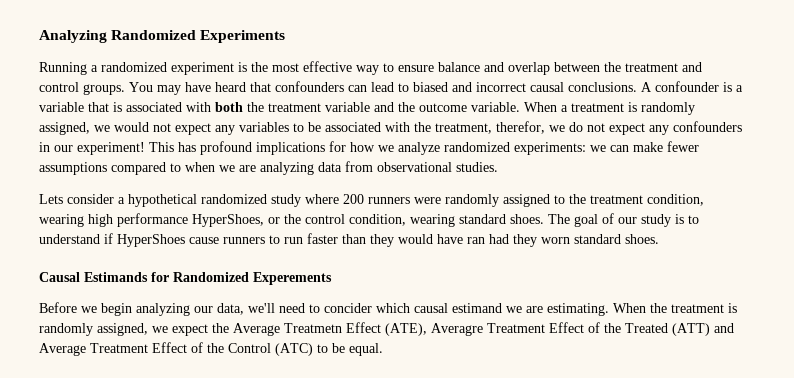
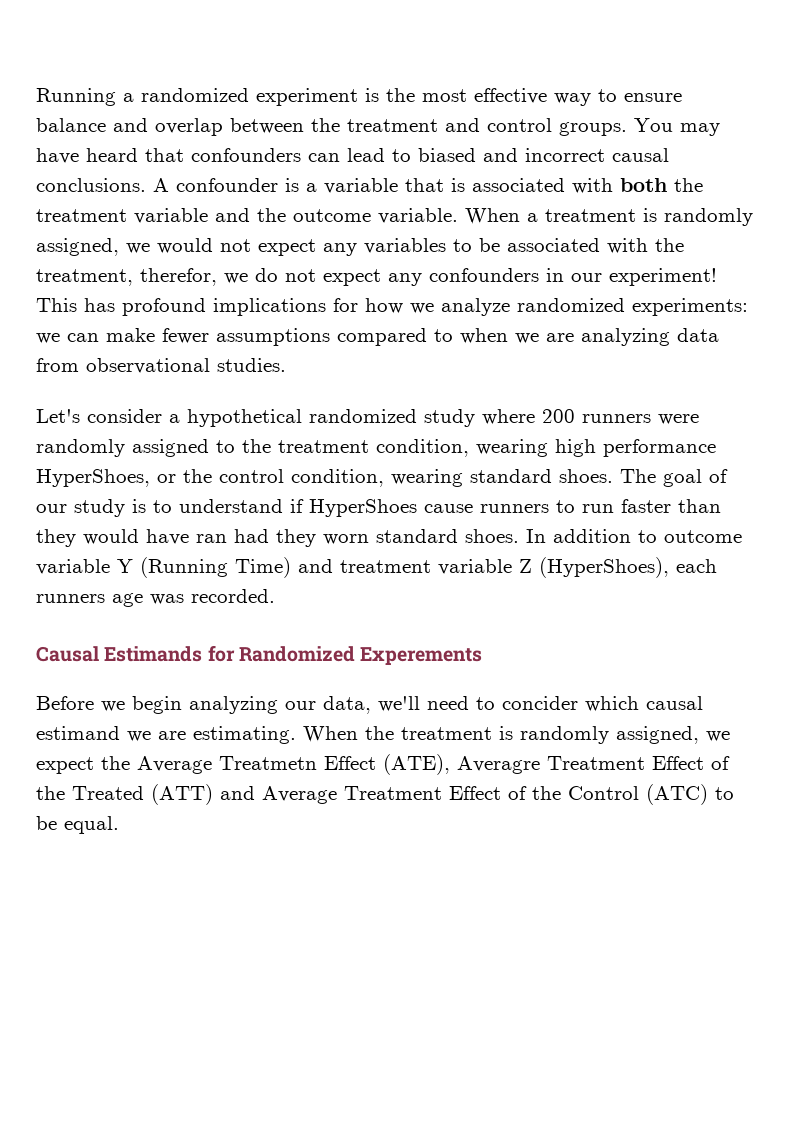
- Analyzing Randomized Experiments
- Lets consider a hypothetical randomized study where 200 runners were randomly assigned to the treatment condition, wearing high performance HyperShoes, or the control condition, wearing standard shoes.
+ Let's consider a hypothetical randomized study where 200 runners were randomly assigned to the treatment condition, wearing high performance HyperShoes, or the control condition, wearing standard shoes.
+ In addition to outcome variable Y (Running Time) and treatment variable Z (HyperShoes), each runners age was recorded.

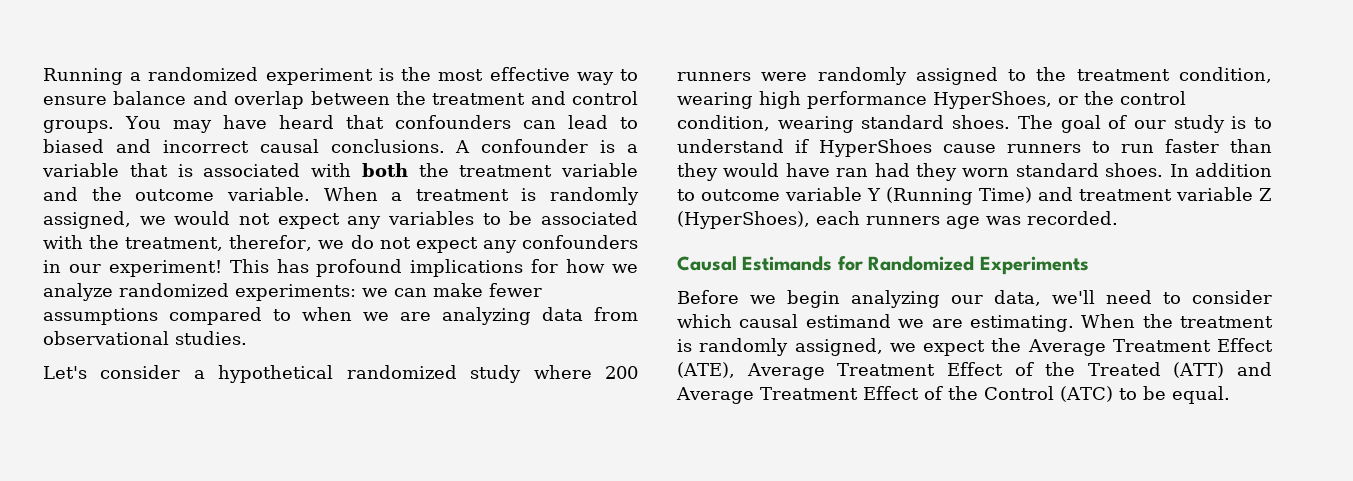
- Causal Estimands for Randomized Experements
+ Causal Estimands for Randomized Experiments
- Before we begin analyzing our data, we'll need to concider which causal estimand we are estimating.
+ Before we begin analyzing our data, we'll need to consider which causal estimand we are estimating.
- When the treatment is randomly assigned, we expect the Average Treatmetn Effect (ATE), Averagre Treatment Effect of the Treated (ATT) and Average Treatment Effect of the Control (ATC) to be equal.
+ When the treatment is randomly assigned, we expect the Average Treatment Effect (ATE), Average Treatment Effect of the Treated (ATT) and Average Treatment Effect of the Control (ATC) to be equal.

[AIM OF THE TASK]
Your answer must be the line that contains "- Causal Estimands for Randomized Experements" and every line after it to the end of the records, reproduced exactly.

[RESULT FOR THIS TASK]
- Causal Estimands for Randomized Experements
+ Causal Estimands for Randomized Experiments
- Before we begin analyzing our data, we'll need to concider which causal estimand we are estimating.
+ Before we begin analyzing our data, we'll need to consider which causal estimand we are estimating.
- When the treatment is randomly assigned, we expect the Average Treatmetn Effect (ATE), Averagre Treatment Effect of the Treated (ATT) and Average Treatment Effect of the Control (ATC) to be equal.
+ When the treatment is randomly assigned, we expect the Average Treatment Effect (ATE), Average Treatment Effect of the Treated (ATT) and Average Treatment Effect of the Control (ATC) to be equal.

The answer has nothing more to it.